## Data Preparation For Image Search

Multi-modal data, such as images and diagrams, represent a significant untapped resource in most current Retrieval-Augmented Generation (RAG) systems. While these systems excel at processing and generating text, they often overlook the wealth of information contained in visual formats. Images and diagrams can convey complex concepts, relationships, and trends in ways that text alone cannot match. By incorporating multi-modal data, RAG systems could unlock a treasure trove of insights, enabling more comprehensive understanding and analysis.

In the lab, you will explore 2 different techniques for handling image data for RAG: multi-modal embedding and grounding images with text. 

- **Multi-modal embedding** directly encodes images into vector representations. This approach preserves the visual information and can capture nuanced features that might be lost in text descriptions. However, it requires specialized models and may struggle with complex or abstract visual concepts.

- **Grounding images** with text involves generating textual descriptions or captions for images, then using these descriptions for text-based embedding. This method leverages the power of existing text embedding models and can provide more interpretable representations. It's particularly effective for images with clear, describable content. However, it may lose some fine-grained visual details and is dependent on the quality of the image-to-text conversion.
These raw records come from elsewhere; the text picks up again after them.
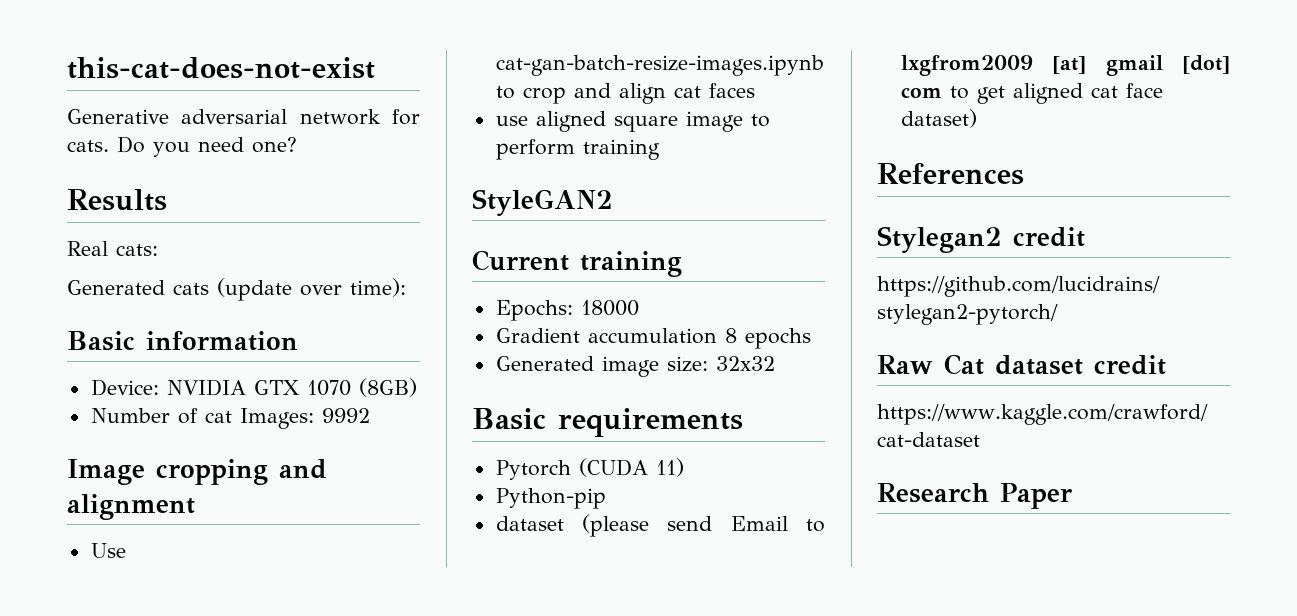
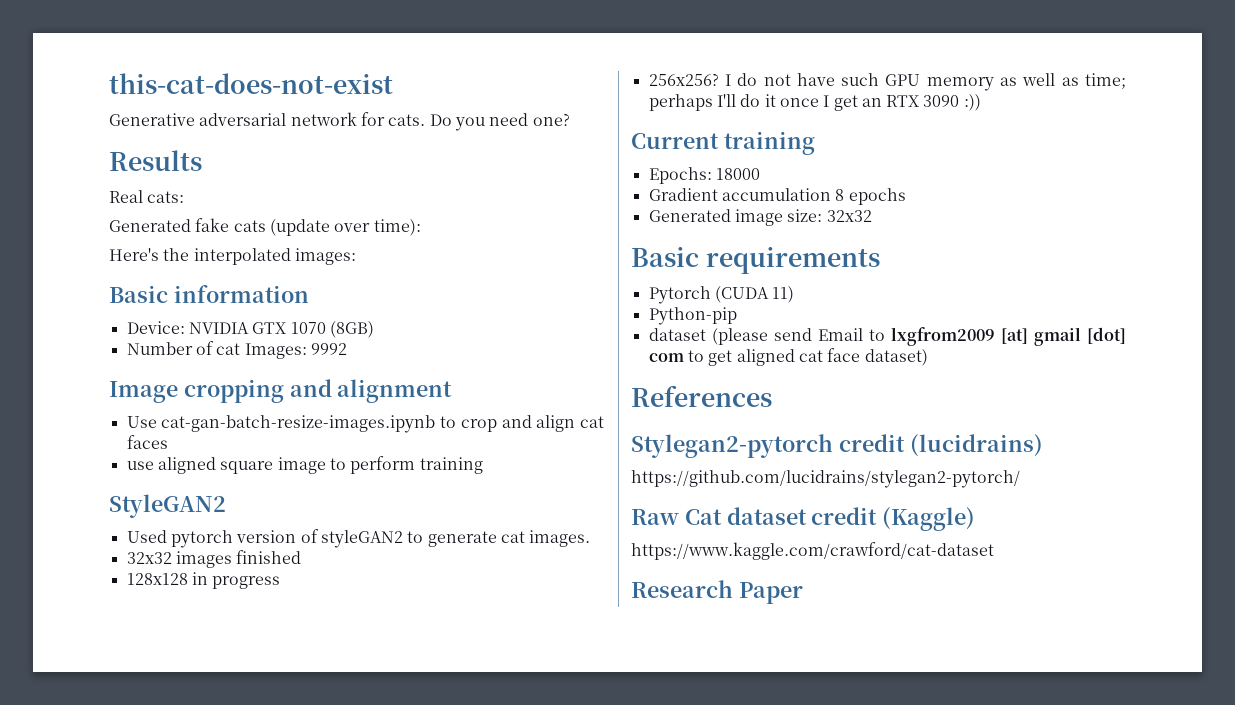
- Generated cats (update over time):
+ Generated fake cats (update over time):
+ Here's the interpolated images:
+ Used pytorch version of styleGAN2 to generate cat images.
+ 32x32 images finished
+ 128x128 in progress
+ 256x256? I do not have such GPU memory as well as time; perhaps I'll do it once I get an RTX 3090 :))
- Stylegan2 credit
+ Stylegan2-pytorch credit (lucidrains)
- Raw Cat dataset credit
+ Raw Cat dataset credit (Kaggle)

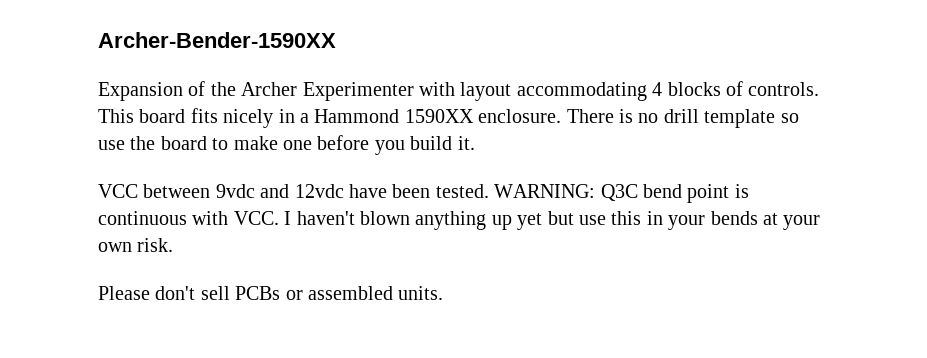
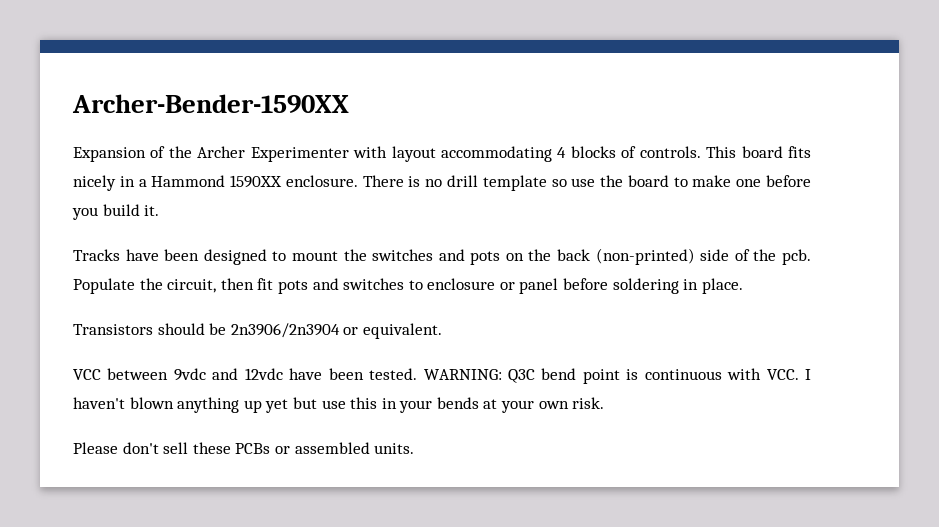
+ Tracks have been designed to mount the switches and pots on the back (non-printed) side of the pcb. Populate the circuit, then fit pots and switches to enclosure or panel before soldering in place.
+ Transistors should be 2n3906/2n3904 or equivalent.
- Please don't sell PCBs or assembled units.
+ Please don't sell these PCBs or assembled units.

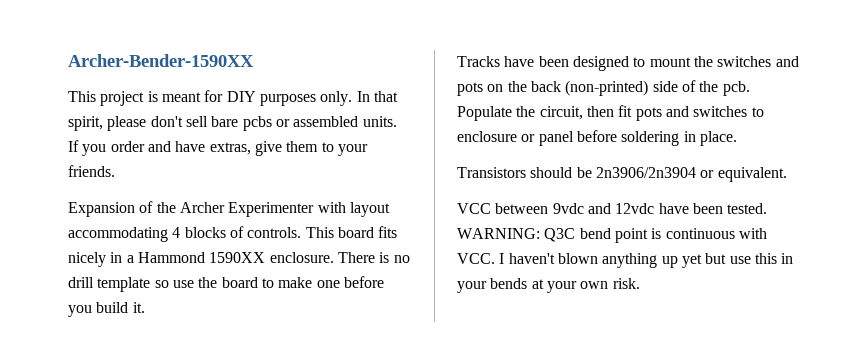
+ This project is meant for DIY purposes only. In that spirit, please don't sell bare pcbs or assembled units. If you order and have extras, give them to your friends.
- Please don't sell these PCBs or assembled units.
- Note: You can also use both and adopt a combined strategy. This method can provide a more comprehensive representation, capturing both visual and textual aspects of the data. It allows for flexible querying and can potentially improve retrieval accuracy. The downside is increased computational complexity and storage requirements

You will first analyze the top K precision for two techniques on provided image data: 1) simple images synthetically generated by the Amazon Titan Image Generator Model, and 2) complex images (architecture diagrams) from the [AWS Solutions Library](https://aws.amazon.com/solutions/). After comparing the pros and cons of both approaches, we will build a Naive RAG using Amazon Bedrock to retrieve these images using natural language queries.

| |  |
|----------|----------|
| ![Image 1](static/multi-modal.png)| ![Image 2](static/ground-to-text.png)|

## Pre-req
You must run the [workshop_setup.ipynb](../lab00-setup/workshop_setup.ipynb) notebook in `lab00-setup` before starting this lab.

In [None]:
import warnings
warnings.warn("Warning: if you did not run lab00-setup, please go back and run the lab00 notebook") 

## Load the parameters

In [None]:
print("load the data parameters....\n")
# bucket and parameter stored from Initial setup lab01
%store -r root_dir
%store -r jsonl_files

## check all 5 values are printed and do not fail
print(root_dir)
print(jsonl_files)

print("\nload the vector db parameters....\n")

# vector parameters stored from Initial setup
%store -r vector_host
%store -r vector_collection_arn
%store -r vector_collection_id
%store -r bedrock_kb_execution_role_arn

## check all 4 values are printed and do not fail
print(vector_host)
print(vector_collection_arn)
print(vector_collection_id)
print(bedrock_kb_execution_role_arn)


### > Initialize parameters and import helper functions

In [None]:
import json
import boto3
import sys
import os
import io
from PIL import Image
import time
import shutil
import pandas as pd
from sagemaker.utils import name_from_base
from opensearch_util import OpenSearchManager

from helper import (
    _encode,
    download_file_from_s3,
    get_mm_embedding,
    get_text_embedding,
    evaluate_top_hit
)

os_manager = OpenSearchManager()

## > Load image manifest file

You will first load both simple and complex image manifest file. These manifest file contain images information under `corpus`, question to search the image under `queries`, and groundtruth mapping between `corpus` and `queries` under `relevant_docs`. 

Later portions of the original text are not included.